**ACTION ITEM:** Starting at the line that contains "[393,561,441,574] $3,446. ->", transcribe each line exactly through the last line of the data. Include nothing else.

Stored dataset items
-=-=-
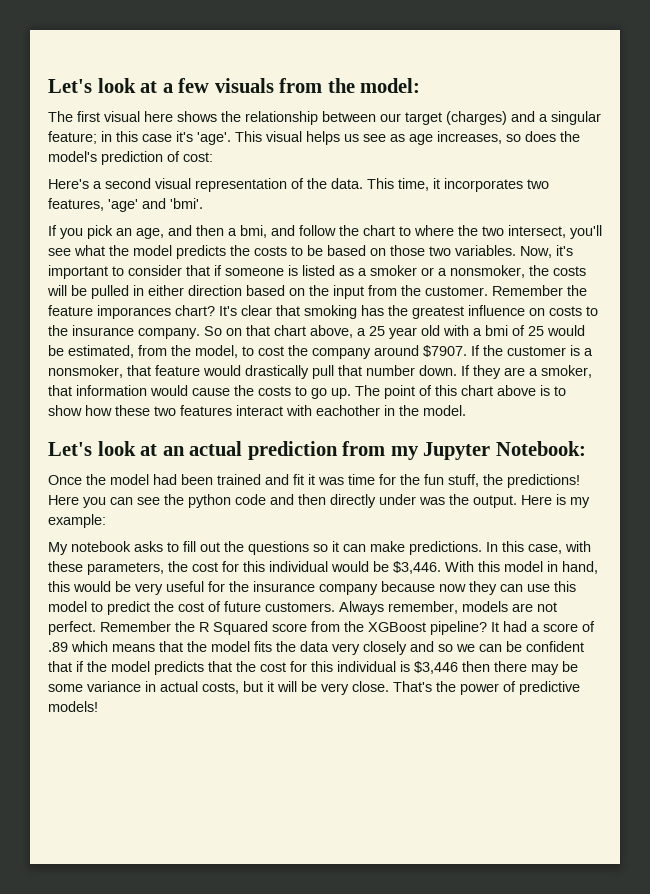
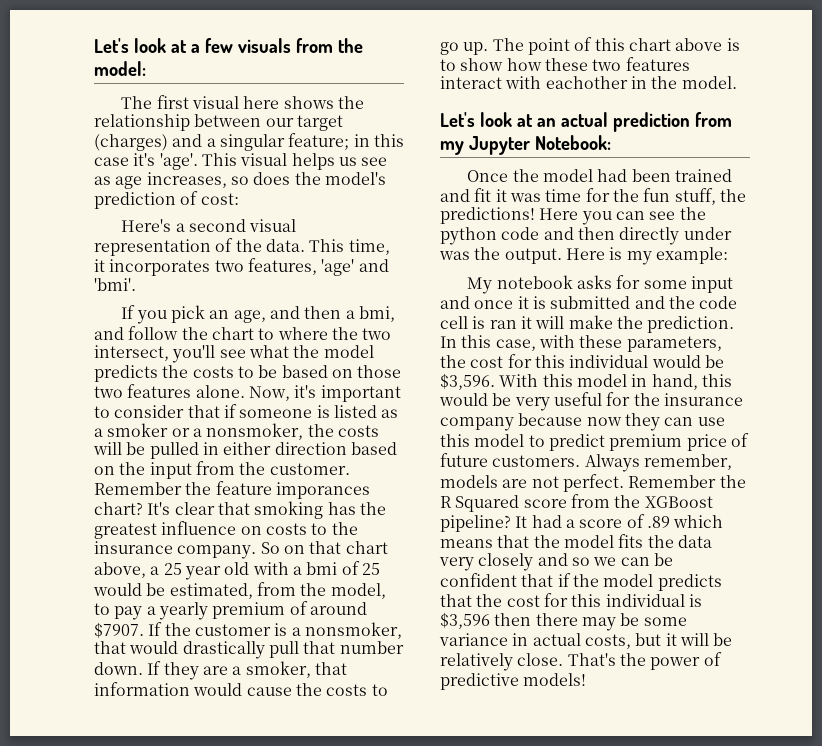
[455,245,516,256] variables. -> [127,384,245,398] features alone.
[258,345,371,359] cost the company -> [114,601,308,620] pay a yearly premium of
[155,365,200,376] feature -> (126, 647) none
[167,541,482,555] to fill out the questions so it can make predictions. -> [616,275,734,293] [440,296,738,309] [440,315,735,333] for some input and once it is submitted and the code cell is ran it will make the prediction.
[393,561,441,574] $3,446. -> [440,373,495,390] $3,596.
[154,601,204,612] the cost -> [609,434,727,451] premium price
[414,661,458,674] $3,446 -> [440,612,490,629] $3,596
[321,683,349,695] very -> [440,653,513,671] relatively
-=-=-
**ANSWER:**
[393,561,441,574] $3,446. -> [440,373,495,390] $3,596.
[154,601,204,612] the cost -> [609,434,727,451] premium price
[414,661,458,674] $3,446 -> [440,612,490,629] $3,596
[321,683,349,695] very -> [440,653,513,671] relatively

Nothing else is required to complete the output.